The Fourth of July, for instance, has still its serious aspect, although we no longer should think of rejoicing like children that we have escaped from an outgrown control although we have achieved not only our national but our moral independence and know it far too profoundly to make a talk about it, and although an Englishman can join in the celebration without a scruple. For, stripped of the temporary associations which gives rise to it, it is now the moment when by common consent we pause to become conscious of our national life and to rejoice in it to recall what our country has done for each of us, and to ask ourselves what we can do for the country in return.

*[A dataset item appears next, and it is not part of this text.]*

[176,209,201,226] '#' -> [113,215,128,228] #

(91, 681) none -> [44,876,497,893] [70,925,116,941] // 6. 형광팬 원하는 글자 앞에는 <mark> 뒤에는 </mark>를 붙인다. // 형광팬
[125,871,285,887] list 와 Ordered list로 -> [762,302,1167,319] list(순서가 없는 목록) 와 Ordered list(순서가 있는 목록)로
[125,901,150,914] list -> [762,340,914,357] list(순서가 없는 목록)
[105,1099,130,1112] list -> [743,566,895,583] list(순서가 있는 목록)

So to the indifferent inquirer who asks why Memorial Day is still kept up we may answer, it celebrates and solemnly reaffirms from year to year a national act of enthusiasm and faith.
It embodies in the most impressive form our belief that to act with enthusiasm and faith is the condition of acting greatly. To fight out a war, you must believe something and want something with all your might. So must you do to carry anything else to an end worth reaching.

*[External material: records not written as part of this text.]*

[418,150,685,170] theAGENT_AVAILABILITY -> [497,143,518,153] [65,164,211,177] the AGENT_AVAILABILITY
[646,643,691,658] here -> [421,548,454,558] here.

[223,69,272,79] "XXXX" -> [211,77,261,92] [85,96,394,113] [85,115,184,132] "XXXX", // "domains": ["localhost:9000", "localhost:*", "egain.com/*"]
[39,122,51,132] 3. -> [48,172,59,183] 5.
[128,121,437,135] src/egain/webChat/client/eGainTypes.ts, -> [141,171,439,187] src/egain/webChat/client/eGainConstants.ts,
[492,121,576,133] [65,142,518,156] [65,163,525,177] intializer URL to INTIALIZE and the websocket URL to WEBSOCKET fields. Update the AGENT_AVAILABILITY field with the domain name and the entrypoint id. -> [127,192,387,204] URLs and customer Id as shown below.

More than that, you must be willing to commit yourself to a course perhaps a long and hard one
without being able to foresee exactly where you will come out. All that is required of you is that you should go somewhither as hard as ever you can. The rest belongs to fate. One may fall--at the beginning of the charge or at the top of the earthworks but in no other way can he reach the rewards of victory.

When it was felt so deeply as it was on both sides that a man ought to take part in the war unless some conscientious scruple or strong practical reason made it impossible was that feeling simply the requirement of a local majority that their neighbors should agree with them? I think not: I think the feeling was right--in the South as in the North. I think that as life is action and passion it is required of a man that he should share the passion and action of his time at peril of being judged not to have lived.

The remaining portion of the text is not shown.